━━━━━ RAW DATA
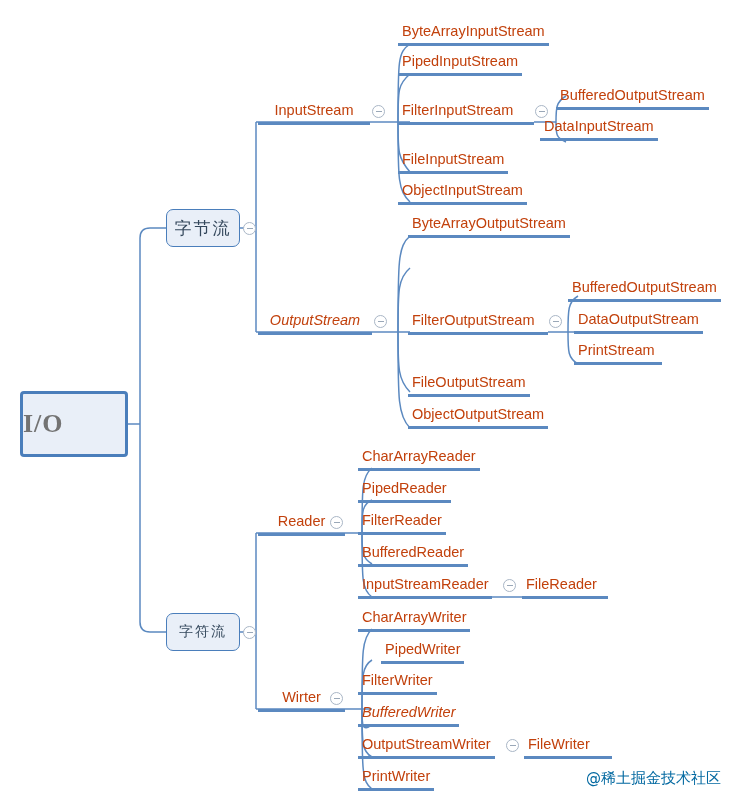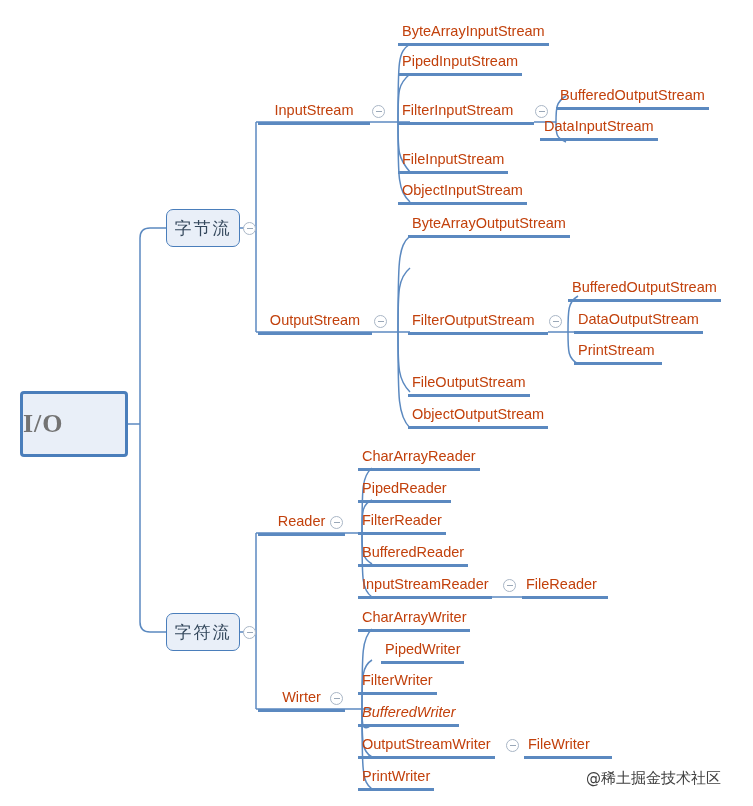--- a/index.html
+++ b/index.html
@@ -61,21 +61,21 @@
     box-sizing:border-box;
   }
   .toggle::before{
     content:"";position:absolute;
     left:2.5px;top:5px;width:6px;height:1.4px;
     background:#9aa8b8;
   }
 
   .watermark{
     position:absolute;
-    color:#404040;
+    color:#0369a1;
     font-size:15px;
     font-family:"DejaVu Sans","Liberation Sans",sans-serif;
     white-space:nowrap;
   }
 </style>
 </head>
 <body>
 
 <div id="canvas">
 
@@ -144,21 +144,21 @@
 
   <div class="root-node" style="left:20px;top:391px;width:108px;height:66px;font-size:26px;">
     <span>I/O</span>
   </div>
 
   <div class="box-node" style="left:166px;top:209px;width:74px;height:38px;font-size:17px;">
     <span>字节流</span>
   </div>
   <div class="toggle" style="left:243px;top:222px;"></div>
 
-  <div class="box-node" style="left:166px;top:613px;width:74px;height:38px;font-size:17px;">
+  <div class="box-node" style="left:166px;top:613px;width:74px;height:38px;font-size:14px;">
     <span>字符流</span>
   </div>
   <div class="toggle" style="left:243px;top:626px;"></div>
 
   <div class="u-node" style="left:258px;top:101px;width:112px;text-align:center;">
     <span>InputStream</span>
   </div>
   <div class="toggle" style="left:372px;top:105px;"></div>
 
   <div class="u-node" style="left:398px;top:22px;">
@@ -178,21 +178,21 @@
     <span>ObjectInputStream</span>
   </div>
 
   <div class="u-node" style="left:556px;top:86px;">
     <span>BufferedOutputStream</span>
   </div>
   <div class="u-node" style="left:540px;top:117px;">
     <span>DataInputStream</span>
   </div>
 
-  <div class="u-node" style="left:258px;top:311px;width:114px;text-align:center;">
+  <div class="u-node" style="left:258px;top:311px;width:114px;text-align:center;font-style:italic;">
     <span>OutputStream</span>
   </div>
   <div class="toggle" style="left:374px;top:315px;"></div>
 
   <div class="u-node" style="left:408px;top:214px;">
     <span>ByteArrayOutputStream</span>
   </div>
   <div class="u-node" style="left:408px;top:311px;width:140px;">
     <span>FilterOutputStream</span>
   </div>

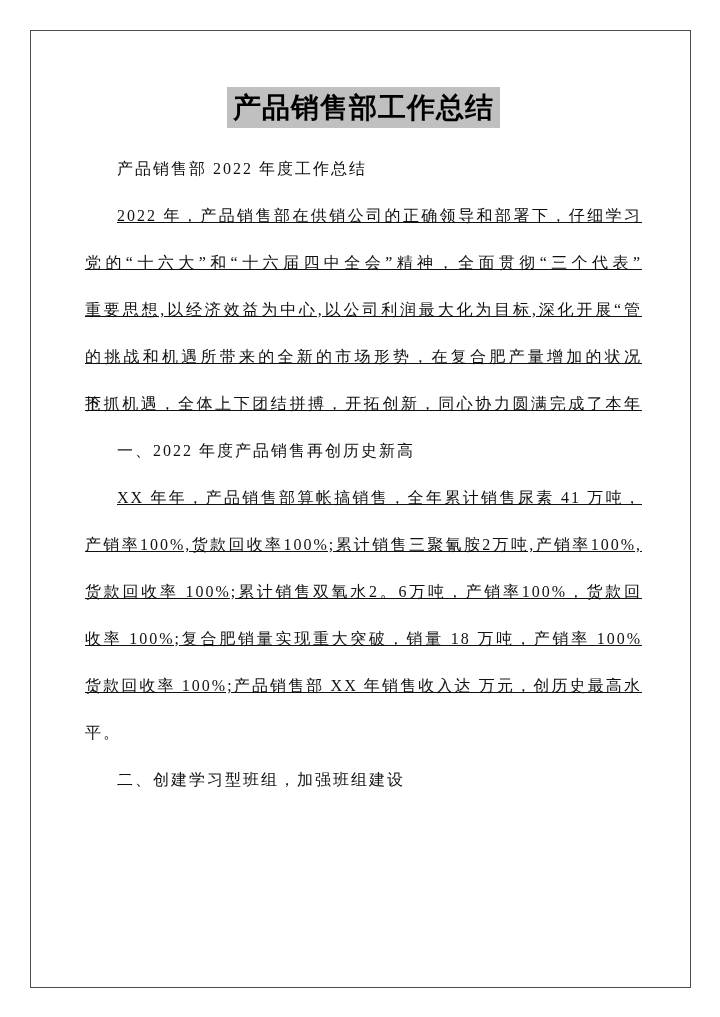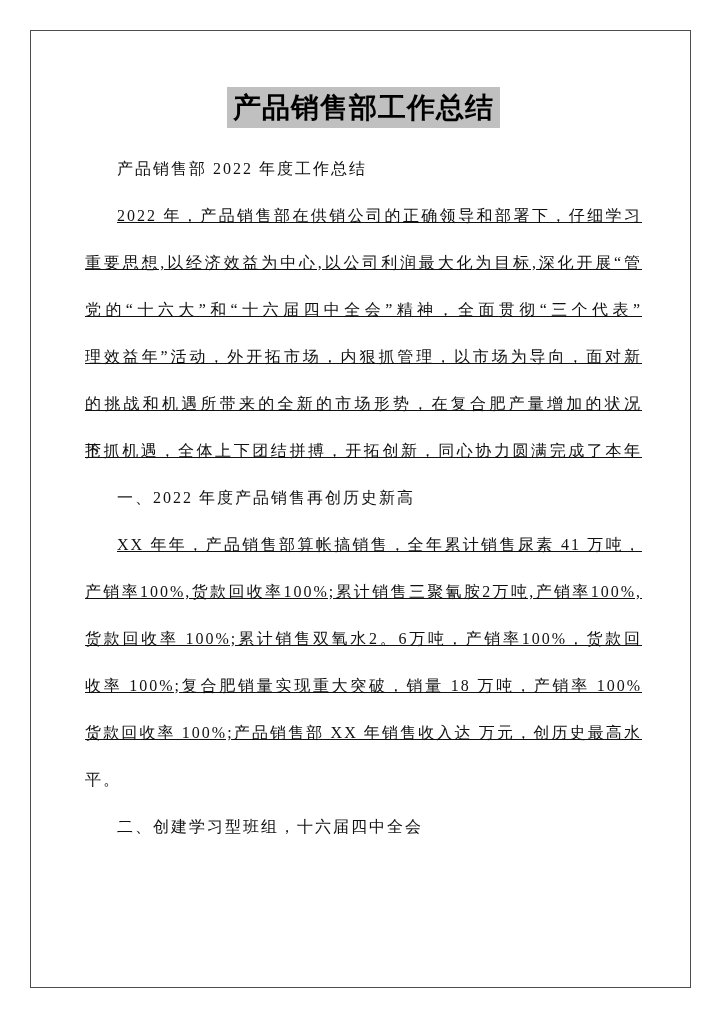--- a/index.html
+++ b/index.html
@@ -62,29 +62,28 @@
 <div class="screen">
   <div class="page">
 
     <div class="doc-title">
       <span class="hl">产品销售部工作总结</span>
     </div>
 
     <div class="lines">
       <div class="line indent">产品销售部 2022 年度工作总结</div>
       <div class="line indent justify">2022 年，产品销售部在供销公司的正确领导和部署下，仔细学习</div>
+      <div class="line justify">党的“十六大”和“十六届四中全会”精神，全面贯彻“三个代表”</div>
       <div class="line justify">重要思想,以经济效益为中心,以公司利润最大化为目标,深化开展“管</div>
-      <div class="line justify">党的“十六大”和“十六届四中全会”精神，全面贯彻“三个代表”</div>
-      <div class="line justify">理效益年”活动，外开拓市场，内狠抓管理，以市场为导向，面对新</div>
       <div class="line justify">的挑战和机遇所带来的全新的市场形势，在复合肥产量增加的状况下，</div>
       <div class="line justify">抢抓机遇，全体上下团结拼搏，开拓创新，同心协力圆满完成了本年</div>
       <div class="line indent">一、2022 年度产品销售再创历史新高</div>
       <div class="line indent justify">XX 年年，产品销售部算帐搞销售，全年累计销售尿素 41 万吨，</div>
       <div class="line justify">产销率100%,货款回收率100%;累计销售三聚氰胺2万吨,产销率100%,</div>
       <div class="line justify">货款回收率 100%;累计销售双氧水2。6万吨，产销率100%，货款回</div>
       <div class="line justify">收率 100%;复合肥销量实现重大突破，销量 18 万吨，产销率 100% ，</div>
       <div class="line justify">货款回收率 100%;产品销售部 XX 年销售收入达 万元，创历史最高水</div>
       <div class="line">平。</div>
-      <div class="line indent">二、创建学习型班组，十六届四中全会</div>
+      <div class="line indent">二、创建学习型班组，加强班组建设</div>
     </div>
 
   </div>
 </div>
 
 </body></html>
━━━━━━━━━━
§ EXERCISE GOAL: Pictures are to be left out; repeat all the remaining data exactly.

§ YOUR SOLUTION:
--- a/index.html
+++ b/index.html
@@ -61,21 +61,21 @@
     box-sizing:border-box;
   }
   .toggle::before{
     content:"";position:absolute;
     left:2.5px;top:5px;width:6px;height:1.4px;
     background:#9aa8b8;
   }
 
   .watermark{
     position:absolute;
-    color:#404040;
+    color:#0369a1;
     font-size:15px;
     font-family:"DejaVu Sans","Liberation Sans",sans-serif;
     white-space:nowrap;
   }
 </style>
 </head>
 <body>
 
 <div id="canvas">
 
@@ -144,21 +144,21 @@
 
   <div class="root-node" style="left:20px;top:391px;width:108px;height:66px;font-size:26px;">
     <span>I/O</span>
   </div>
 
   <div class="box-node" style="left:166px;top:209px;width:74px;height:38px;font-size:17px;">
     <span>字节流</span>
   </div>
   <div class="toggle" style="left:243px;top:222px;"></div>
 
-  <div class="box-node" style="left:166px;top:613px;width:74px;height:38px;font-size:17px;">
+  <div class="box-node" style="left:166px;top:613px;width:74px;height:38px;font-size:14px;">
     <span>字符流</span>
   </div>
   <div class="toggle" style="left:243px;top:626px;"></div>
 
   <div class="u-node" style="left:258px;top:101px;width:112px;text-align:center;">
     <span>InputStream</span>
   </div>
   <div class="toggle" style="left:372px;top:105px;"></div>
 
   <div class="u-node" style="left:398px;top:22px;">
@@ -178,21 +178,21 @@
     <span>ObjectInputStream</span>
   </div>
 
   <div class="u-node" style="left:556px;top:86px;">
     <span>BufferedOutputStream</span>
   </div>
   <div class="u-node" style="left:540px;top:117px;">
     <span>DataInputStream</span>
   </div>
 
-  <div class="u-node" style="left:258px;top:311px;width:114px;text-align:center;">
+  <div class="u-node" style="left:258px;top:311px;width:114px;text-align:center;font-style:italic;">
     <span>OutputStream</span>
   </div>
   <div class="toggle" style="left:374px;top:315px;"></div>
 
   <div class="u-node" style="left:408px;top:214px;">
     <span>ByteArrayOutputStream</span>
   </div>
   <div class="u-node" style="left:408px;top:311px;width:140px;">
     <span>FilterOutputStream</span>
   </div>

--- a/index.html
+++ b/index.html
@@ -62,29 +62,28 @@
 <div class="screen">
   <div class="page">
 
     <div class="doc-title">
       <span class="hl">产品销售部工作总结</span>
     </div>
 
     <div class="lines">
       <div class="line indent">产品销售部 2022 年度工作总结</div>
       <div class="line indent justify">2022 年，产品销售部在供销公司的正确领导和部署下，仔细学习</div>
+      <div class="line justify">党的“十六大”和“十六届四中全会”精神，全面贯彻“三个代表”</div>
       <div class="line justify">重要思想,以经济效益为中心,以公司利润最大化为目标,深化开展“管</div>
-      <div class="line justify">党的“十六大”和“十六届四中全会”精神，全面贯彻“三个代表”</div>
-      <div class="line justify">理效益年”活动，外开拓市场，内狠抓管理，以市场为导向，面对新</div>
       <div class="line justify">的挑战和机遇所带来的全新的市场形势，在复合肥产量增加的状况下，</div>
       <div class="line justify">抢抓机遇，全体上下团结拼搏，开拓创新，同心协力圆满完成了本年</div>
       <div class="line indent">一、2022 年度产品销售再创历史新高</div>
       <div class="line indent justify">XX 年年，产品销售部算帐搞销售，全年累计销售尿素 41 万吨，</div>
       <div class="line justify">产销率100%,货款回收率100%;累计销售三聚氰胺2万吨,产销率100%,</div>
       <div class="line justify">货款回收率 100%;累计销售双氧水2。6万吨，产销率100%，货款回</div>
       <div class="line justify">收率 100%;复合肥销量实现重大突破，销量 18 万吨，产销率 100% ，</div>
       <div class="line justify">货款回收率 100%;产品销售部 XX 年销售收入达 万元，创历史最高水</div>
       <div class="line">平。</div>
-      <div class="line indent">二、创建学习型班组，十六届四中全会</div>
+      <div class="line indent">二、创建学习型班组，加强班组建设</div>
     </div>
 
   </div>
 </div>
 
 </body></html>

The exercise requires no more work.